Fábio dos Santos Júnior

          É noite de Natal muita alegria, comida boa, a Família toda unida, músicas natalinas com lindas mensagens de amor e uma boa noite de sono coroada com uma taça de vinho.

         Em contra partida, madrugada fria bailão (“inferninho”) completamente lotado, muita bebida por todo lado (garrafas pelo chão), fumaça de gelo seco, luzes coloridas piscando, música alta, muita gente circulando feitos zumbis, não existe alegria, apenas cheiro de vício, drogas, sexo e morte.

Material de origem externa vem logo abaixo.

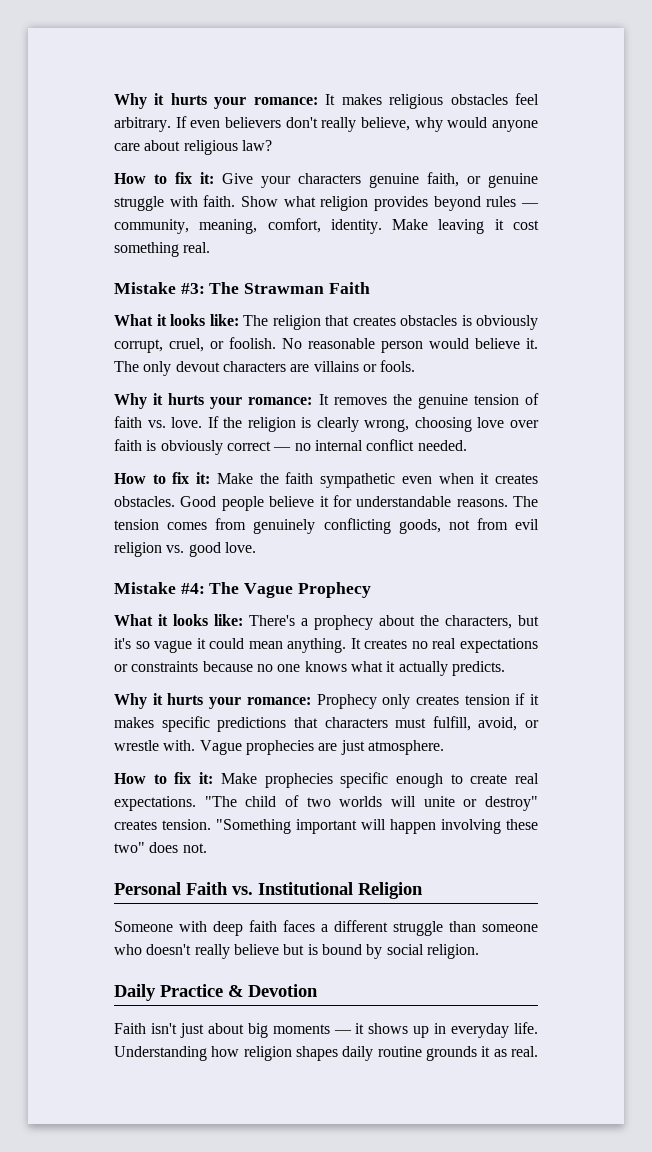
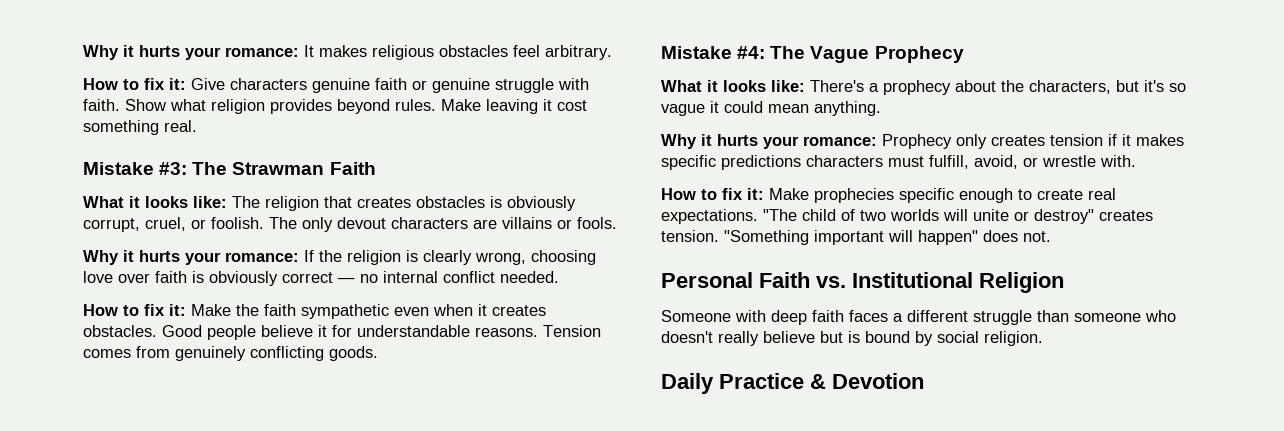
- If even believers don't really believe, why would anyone care about religious law?
- How to fix it: Give your characters genuine faith, or genuine struggle with faith.
+ How to fix it: Give characters genuine faith or genuine struggle with faith.
- Show what religion provides beyond rules — community, meaning, comfort, identity.
+ Show what religion provides beyond rules.
- No reasonable person would believe it.
- Why it hurts your romance: It removes the genuine tension of faith vs. love. If the religion is clearly wrong, choosing love over faith is obviously correct — no internal conflict needed.
+ Why it hurts your romance: If the religion is clearly wrong, choosing love over faith is obviously correct — no internal conflict needed.
- The tension comes from genuinely conflicting goods, not from evil religion vs. good love.
+ Tension comes from genuinely conflicting goods.
- It creates no real expectations or constraints because no one knows what it actually predicts.
- Why it hurts your romance: Prophecy only creates tension if it makes specific predictions that characters must fulfill, avoid, or wrestle with. Vague prophecies are just atmosphere.
+ Why it hurts your romance: Prophecy only creates tension if it makes specific predictions characters must fulfill, avoid, or wrestle with.
- "Something important will happen involving these two" does not.
+ "Something important will happen" does not.
- Faith isn't just about big moments — it shows up in everyday life. Understanding how religion shapes daily routine grounds it as real.

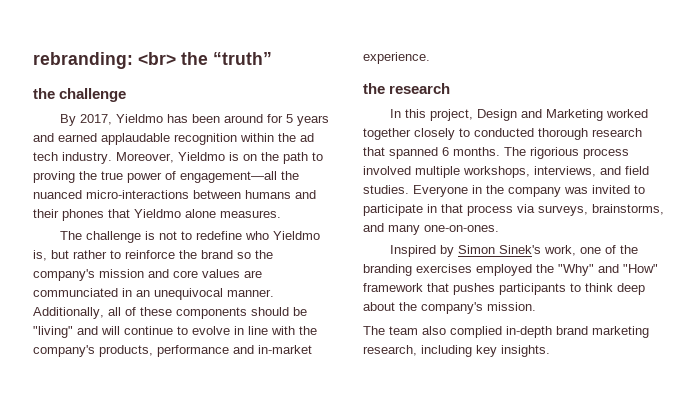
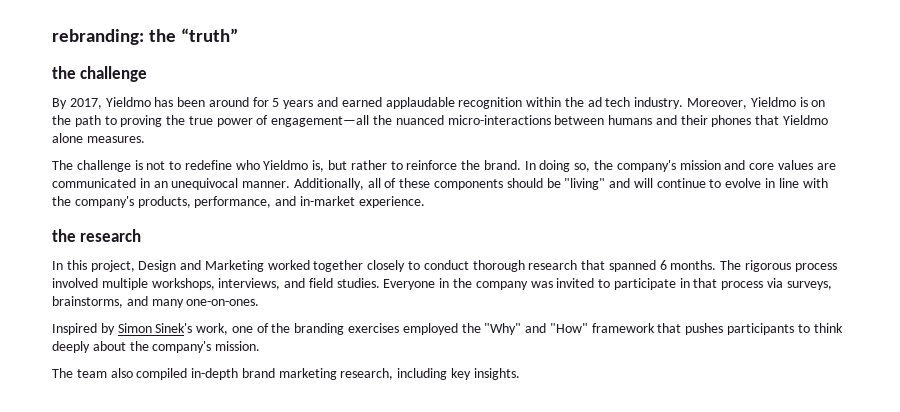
- rebranding: <br> the “truth”
+ rebranding: the “truth”
- The challenge is not to redefine who Yieldmo is, but rather to reinforce the brand so the company's mission and core values are communciated in an unequivocal manner.
+ The challenge is not to redefine who Yieldmo is, but rather to reinforce the brand. In doing so, the company's mission and core values are communicated in an unequivocal manner.
- Additionally, all of these components should be "living" and will continue to evolve in line with the company's products, performance and in-market experience.
+ Additionally, all of these components should be "living" and will continue to evolve in line with the company's products, performance, and in-market experience.
- In this project, Design and Marketing worked together closely to conducted thorough research that spanned 6 months.
+ In this project, Design and Marketing worked together closely to conduct thorough research that spanned 6 months.
- The rigorious process involved multiple workshops, interviews, and field studies.
+ The rigorous process involved multiple workshops, interviews, and field studies.
- Inspired by Simon Sinek's work, one of the branding exercises employed the "Why" and "How" framework that pushes participants to think deep about the company's mission.
+ Inspired by Simon Sinek's work, one of the branding exercises employed the "Why" and "How" framework that pushes participants to think deeply about the company's mission.
- The team also complied in-depth brand marketing research, including key insights.
+ The team also compiled in-depth brand marketing research, including key insights.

         Nesse sentido, passa algum tempo e alguém entra com ajuda do porteiro com uma arma de fogo e outro entra com uma faca escondida, após algum tempo se desentendem e brigam pela namorada de Um e “Ex” de Outro, e um deles desfere três tiros a queima roupa no outro, esse não consegue impor sua faca afiada premeditadamente naquela tarde.

        Sangue por todo lado, alguém coloca o baleado em um carro e leva até o hospital, o outro corre para outra direção com a arma em punho sem “balas”. A “Ex” vai junto com o baleado e deixa seu Namorado para trás (ainda existe uma chance). Ele vai pra cirurgia passa bem após a mesma, Ela segura sua mão na recuperação, Ele sorri.

         Passa alguns dias e chega o primeiro de ano, novamente o Pistoleiro tenta matar outra vítima em um bar, dessa vez o revólver “nega” fogo e a vítima foge e o Pistoleiro vai para o mesmo bailão novamente buscar se divertir.

          Assim, cada noite festiva esconde fragmentos de horror e violência, vários são os fatores: famílias desestruturadas, drogas, violência doméstica, álcool e principalmente falta de amor. Precisamos urgentemente abrir os olhos para a violência por que esse pistoleiro pode bater na porta de sua casa para se divertir.